Suspeita foi presa no Piauí quando tentava fugir, segundo a polícia; nova defesa diz que vai levantar eventuais problemas psicológicosSamara Regina, 19, grávida de cinco meses, afirmou que perdeu parte da audição em razão da tortura sofrida pela patroa - Samara Regina no Instagram

(Folhapress) Samara Regina Dutra, 19, empregada doméstica grávida que foi agredida e torturada pela empresária para quem trabalhava no Maranhão, afirmou que perdeu 50% da audição em razão da violência que sofreu.

Samara contou que estava sentindo muita dor e desconforto nos ouvidos e procurou um médico.

“Como consequência das coisas que aconteceram [agressões], eu tava ouvindo muito baixo, mas não achei que era algo tão sério. Mas comecei a sentir muita dor para dormir ou com barulho muito alto. Não é conclusivo ainda, mas, com base no exame que eu fiz, aparentemente eu perdi 50% da minha audição dos dois lados”, afirmou em publicação nas redes sociais.

Ela relatou que ficou assustada com o diagnóstico:

“Fiquei um pouco assustada, me desesperei na hora, mas agora tô tentando lidar sem me desesperar, até porque tudo que eu sinto o Artur [bebê] sente. Então, tenho que manter a calma, mas eu vou me consultar de novo semana que vem e, até lá, vou rezar pra que esteja tudo bem e eu não precise usar aparelho”, disse.

Entenda o caso

A empresária Carolina Sthela Ferreira dos Anjos foi presa no dia 7 de maio sob suspeita de agredir e torturar a jovem em Paço do Lumiar, região metropolitana de São Luís. Carolina estava em Teresina tentando fugir, de acordo com a polícia.

As agressões teriam ocorrido no dia 17 de abril. Na ocasião, Carolina acusou a empregada de roubar um anel e enviou áudios a grupos de mensagens detalhando as violências cometidas, segundo revelou a TV Mirante, afiliada da TV Globo. Um homem armado teria ajudado nas agressões.

Samara relatou que foi alvo de puxões de cabelo, tapas, murros e chutes, incluindo na barriga.

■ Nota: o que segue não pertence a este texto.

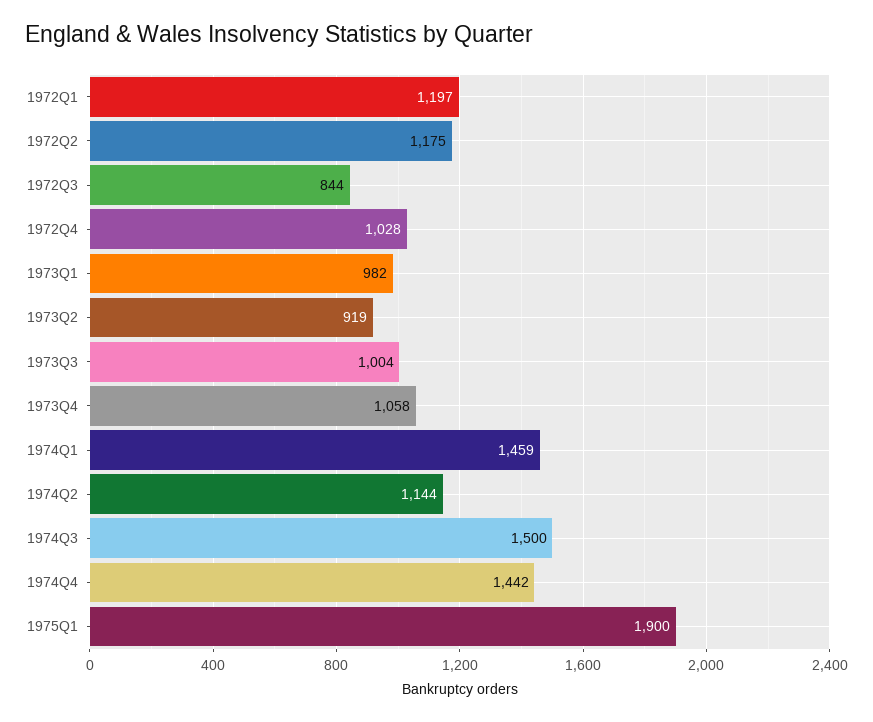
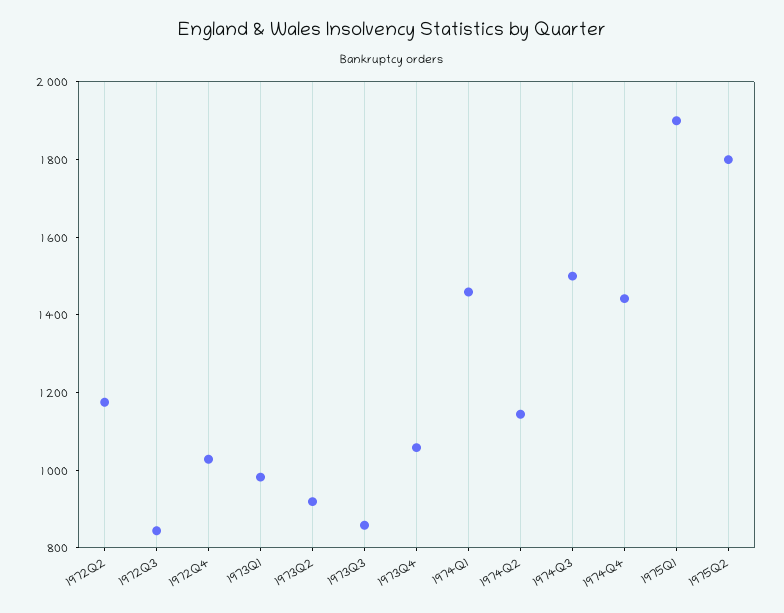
1972Q1: 1197 -> none
1973Q3: 1004 -> 850
1975Q2: none -> 1800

Ela registrou boletim de ocorrência e passou por exames no Instituto Médico Legal (IML), que comprovaram as agressões.

Documento do Instituto de Criminalística da Polícia Civil do Maranhão confirma que os áudios divulgados com confissões de agressões e tortura são de Carolina.

O delegado Walter Wanderley, responsável pelo caso, afirmou:

“Está comprovado que ela foi agredida. Agora, não existe autoria mais patente do que o próprio agressor confessar. E o áudio, que a polícia já está de posse, já está apreendido. É uma prova incontestável também da autoria da agressão”.

Inicialmente, a defesa de Carolina admitiu as agressões, mas não a tortura. O novo advogado, Otoniel d’Oliveira Chagas Bisneto Prado, orientou a cliente a permanecer em silêncio e disse que vai investigar eventuais problemas psicológicos da acusada, como bipolaridade e transtorno borderline.